There is mellow touch with which Sharma stirs up a brooding, disquieting and unsettling mood. An underlying touch of calmness, even in the most agitation-ridden situations, renders them all the more eerie. But then ferocity and assertion of power come on display all of a sudden, in a banal moment like learning how to drive a car. And then just as unexpectedly the throwaway humour punctures the tension. The music keeps perfect pace with and adds to the changing ambience and the flow of visuals.
- Director: Konkona Sen Sharma
- Starring: Vikrant Massey, Kalki Koechlin, Tilottama Shome, Gulshan Devaiah, Tanuja, Om Puri, Ranvir Shorey, Jim Sarbh
- Run time: 110 minutes
- Storyline: Set in the 1970s, in McCluskieganj, Jharkhand, the film centres on a shy, young man who is a misfit amongst his rambunctious family.
It’s rare to find a debut that is so marvellously measured, where each element of filmmaking is staggeringly synchronous with the other. Like a finely-tuned musical instrument. Take the well observed characters and relationships, or the incredible detailing in the production and costume design—in evoking a place, period and its people. But never once does the total scream aloud and tell the viewer: notice us. It’s all about being well-woven together in bringing alive a McCluskieganj of the 70s that is comfortingly lived in yet disturbingly melancholic.
Then there’s the ensemble, the extended family and friends—Shutu (Vikrant Massey), Mimi (Kalki Koechlin), Bonnie (Tilottama Shome), Nandu (Gulshan Devaiah), Tani (Arya Sharma), Anupama Aunty (Tanuja), Bakshi Uncle (Om Puri), Vikram (Ranvir Shorey), Brian (Jim Sarbh)—on a vacation in McCluskieganj. All might be happy and normal on the surface but soon stealthy passions come to play, spied upon just as furtively.
Sharma doesn’t overstress on anything, believes in the strength of the implied than labouring a point.
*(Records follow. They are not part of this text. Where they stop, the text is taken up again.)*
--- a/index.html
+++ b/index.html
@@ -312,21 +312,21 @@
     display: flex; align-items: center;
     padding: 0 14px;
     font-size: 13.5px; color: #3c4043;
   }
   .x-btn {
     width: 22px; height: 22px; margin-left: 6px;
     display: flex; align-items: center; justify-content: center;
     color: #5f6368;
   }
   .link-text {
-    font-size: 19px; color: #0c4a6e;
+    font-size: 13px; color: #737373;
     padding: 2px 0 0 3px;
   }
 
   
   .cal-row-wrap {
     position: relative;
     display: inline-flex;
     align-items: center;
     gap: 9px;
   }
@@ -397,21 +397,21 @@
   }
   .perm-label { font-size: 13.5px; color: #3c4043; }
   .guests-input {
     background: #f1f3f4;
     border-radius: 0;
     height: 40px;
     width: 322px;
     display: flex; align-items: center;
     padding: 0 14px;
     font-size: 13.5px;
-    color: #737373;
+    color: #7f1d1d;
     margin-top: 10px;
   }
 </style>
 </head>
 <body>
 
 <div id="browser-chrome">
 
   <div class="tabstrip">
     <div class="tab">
A look, a glance can say it all. A piece of sponge cake stolen from a grave portends the future. Showing him wear the pullover of his dead father is enough to highlight Shutu’s troubled mind – he hasn’t quite come to terms with his grief at losing a parent. The constant company he keeps—of a child, Tani—insinuates his alienation from and the loneliness he feels within the adult world. A world that badgers, bullies and mocks him with its everyday cruelty and at times unintentional insensitivity. That gives him false hope of love and then betrays him. And also forces him to betray another. It is about not being able to belong and conform, about being a distant observer than an active participant in the world that wouldn’t take long to forget him.
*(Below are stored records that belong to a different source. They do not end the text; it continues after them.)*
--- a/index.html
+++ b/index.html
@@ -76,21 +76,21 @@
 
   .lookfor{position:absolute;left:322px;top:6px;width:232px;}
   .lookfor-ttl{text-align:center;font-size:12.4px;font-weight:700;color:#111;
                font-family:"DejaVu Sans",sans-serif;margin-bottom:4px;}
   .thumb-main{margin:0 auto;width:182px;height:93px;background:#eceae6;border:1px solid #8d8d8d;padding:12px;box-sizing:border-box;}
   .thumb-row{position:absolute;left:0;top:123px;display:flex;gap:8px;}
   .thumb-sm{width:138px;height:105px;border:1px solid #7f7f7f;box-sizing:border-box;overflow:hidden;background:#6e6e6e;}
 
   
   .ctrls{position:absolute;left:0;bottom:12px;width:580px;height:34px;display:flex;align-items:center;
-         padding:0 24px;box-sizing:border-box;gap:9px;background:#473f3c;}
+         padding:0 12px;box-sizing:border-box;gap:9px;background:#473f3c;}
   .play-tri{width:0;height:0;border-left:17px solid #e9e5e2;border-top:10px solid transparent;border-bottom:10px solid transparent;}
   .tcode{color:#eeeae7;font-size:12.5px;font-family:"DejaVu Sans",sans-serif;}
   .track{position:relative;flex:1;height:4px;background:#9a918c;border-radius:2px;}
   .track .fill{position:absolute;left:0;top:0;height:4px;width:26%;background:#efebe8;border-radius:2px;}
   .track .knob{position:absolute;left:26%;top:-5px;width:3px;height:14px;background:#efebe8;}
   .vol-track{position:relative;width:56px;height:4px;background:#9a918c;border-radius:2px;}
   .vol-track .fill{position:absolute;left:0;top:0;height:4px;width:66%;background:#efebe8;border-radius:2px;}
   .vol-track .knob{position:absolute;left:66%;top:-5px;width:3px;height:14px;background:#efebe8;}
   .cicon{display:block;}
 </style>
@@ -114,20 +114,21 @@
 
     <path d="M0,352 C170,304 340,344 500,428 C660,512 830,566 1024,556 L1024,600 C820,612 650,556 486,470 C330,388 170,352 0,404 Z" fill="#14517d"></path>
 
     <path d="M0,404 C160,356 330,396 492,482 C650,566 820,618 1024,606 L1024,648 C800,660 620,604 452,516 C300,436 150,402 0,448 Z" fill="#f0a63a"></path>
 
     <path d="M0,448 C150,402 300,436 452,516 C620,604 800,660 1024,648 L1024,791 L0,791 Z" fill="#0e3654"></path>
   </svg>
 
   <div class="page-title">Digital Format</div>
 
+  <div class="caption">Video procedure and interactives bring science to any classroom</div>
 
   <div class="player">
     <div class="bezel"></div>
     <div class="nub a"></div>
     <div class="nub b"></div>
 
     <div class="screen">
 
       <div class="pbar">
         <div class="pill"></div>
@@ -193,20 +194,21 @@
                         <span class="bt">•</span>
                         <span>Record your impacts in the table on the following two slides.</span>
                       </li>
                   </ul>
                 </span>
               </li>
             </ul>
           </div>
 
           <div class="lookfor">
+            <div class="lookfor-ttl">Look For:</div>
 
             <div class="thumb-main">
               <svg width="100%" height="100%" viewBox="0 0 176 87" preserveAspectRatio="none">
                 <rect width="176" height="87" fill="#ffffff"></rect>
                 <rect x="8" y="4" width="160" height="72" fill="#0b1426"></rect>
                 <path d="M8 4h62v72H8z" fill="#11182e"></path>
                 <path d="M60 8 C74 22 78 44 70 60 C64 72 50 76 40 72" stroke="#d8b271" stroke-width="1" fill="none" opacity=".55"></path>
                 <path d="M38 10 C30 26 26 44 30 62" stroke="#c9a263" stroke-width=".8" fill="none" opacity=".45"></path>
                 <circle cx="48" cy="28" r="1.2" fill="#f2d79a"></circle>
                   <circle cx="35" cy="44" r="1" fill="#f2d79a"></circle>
It’s also all about the so-called virtues of manhood and what it means when you don’t live up to those ideals. It’s about how the expectations of patriarchy and masculinity can mess up and ruin men themselves. A special word then for Vikrant Massey, the beautiful boy (“you could have been a girl” Mimi tells him in the film) who lays bare the innocence, sensitivity, vulnerability and torment of Shutu with such fluidity that it’s hard to imagine any other actor owning the role.